*** DATASET RECORDS ***

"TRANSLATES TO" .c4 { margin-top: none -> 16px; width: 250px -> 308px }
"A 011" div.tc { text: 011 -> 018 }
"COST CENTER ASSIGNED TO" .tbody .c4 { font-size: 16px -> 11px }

*** End of DATASET RECORDS ***
*** DATASET RECORDS ***

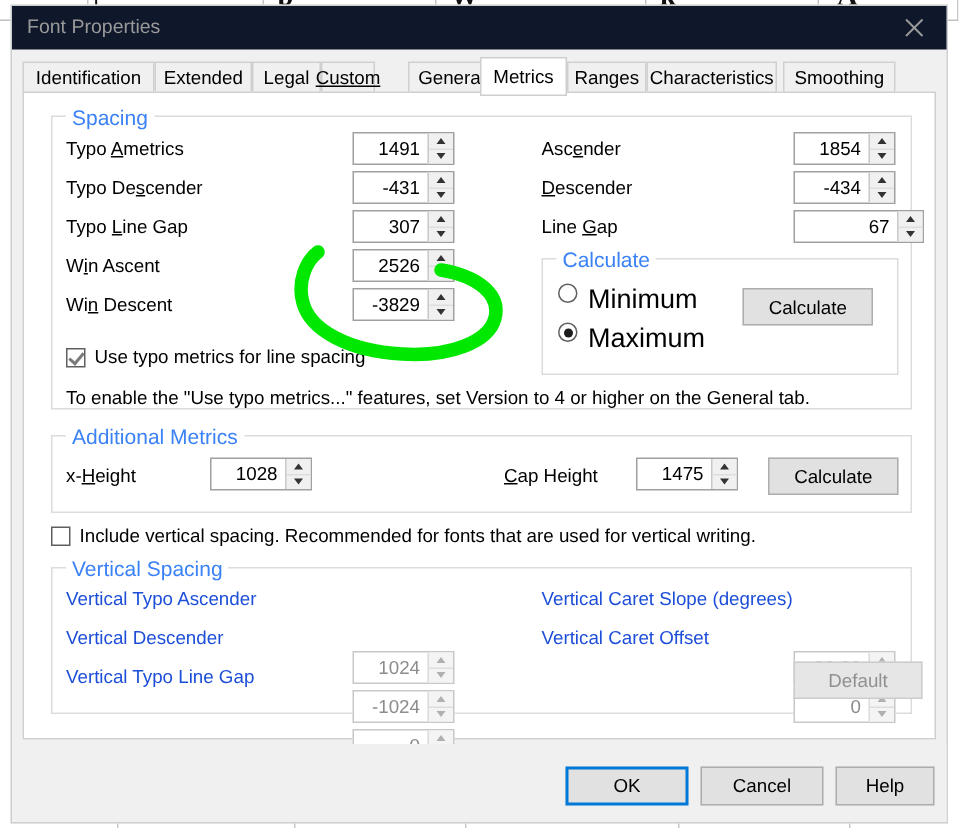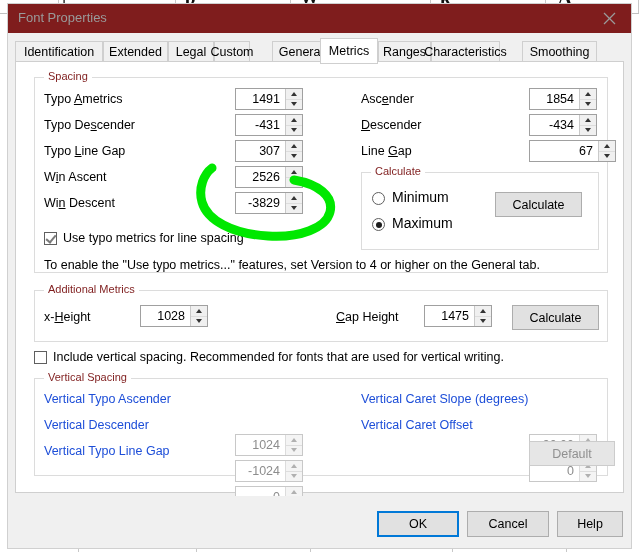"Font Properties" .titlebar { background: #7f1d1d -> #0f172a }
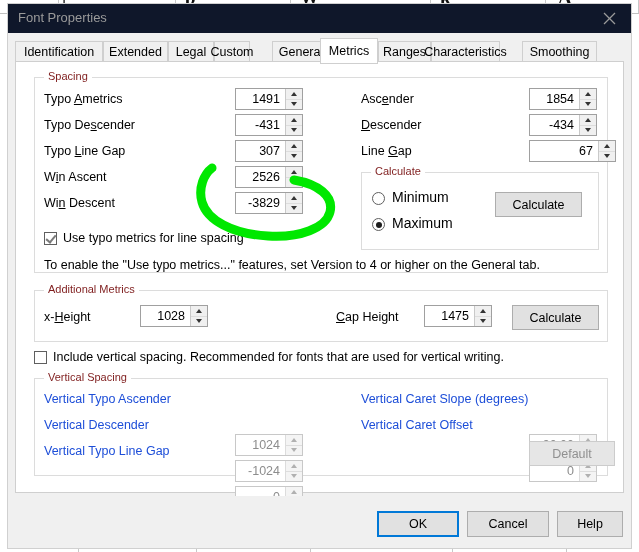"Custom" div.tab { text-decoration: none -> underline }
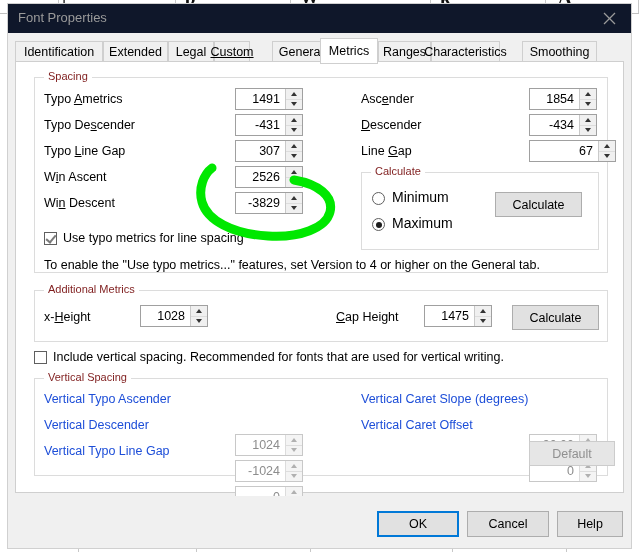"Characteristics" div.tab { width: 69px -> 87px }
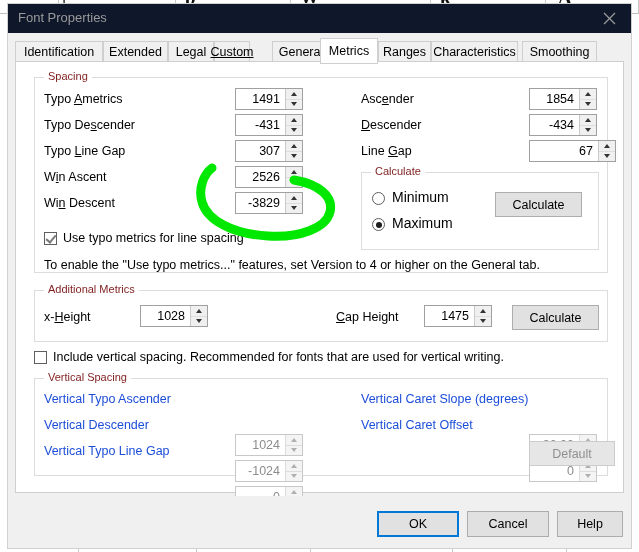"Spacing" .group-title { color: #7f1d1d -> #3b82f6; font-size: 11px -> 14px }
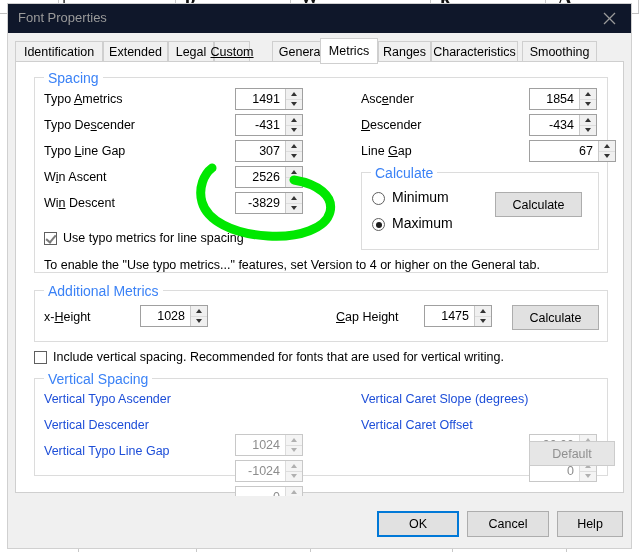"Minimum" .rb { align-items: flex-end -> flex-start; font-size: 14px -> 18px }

*** End of DATASET RECORDS ***

● **TASK PROMPT**
Print exactly the lines of the listing above starting at the line containing "margin-top: none ->" and ending at the line containing "font-size: 16px ->", both included.

● **OUTPUT BELOW**
"TRANSLATES TO" .c4 { margin-top: none -> 16px; width: 250px -> 308px }
"A 011" div.tc { text: 011 -> 018 }
"COST CENTER ASSIGNED TO" .tbody .c4 { font-size: 16px -> 11px }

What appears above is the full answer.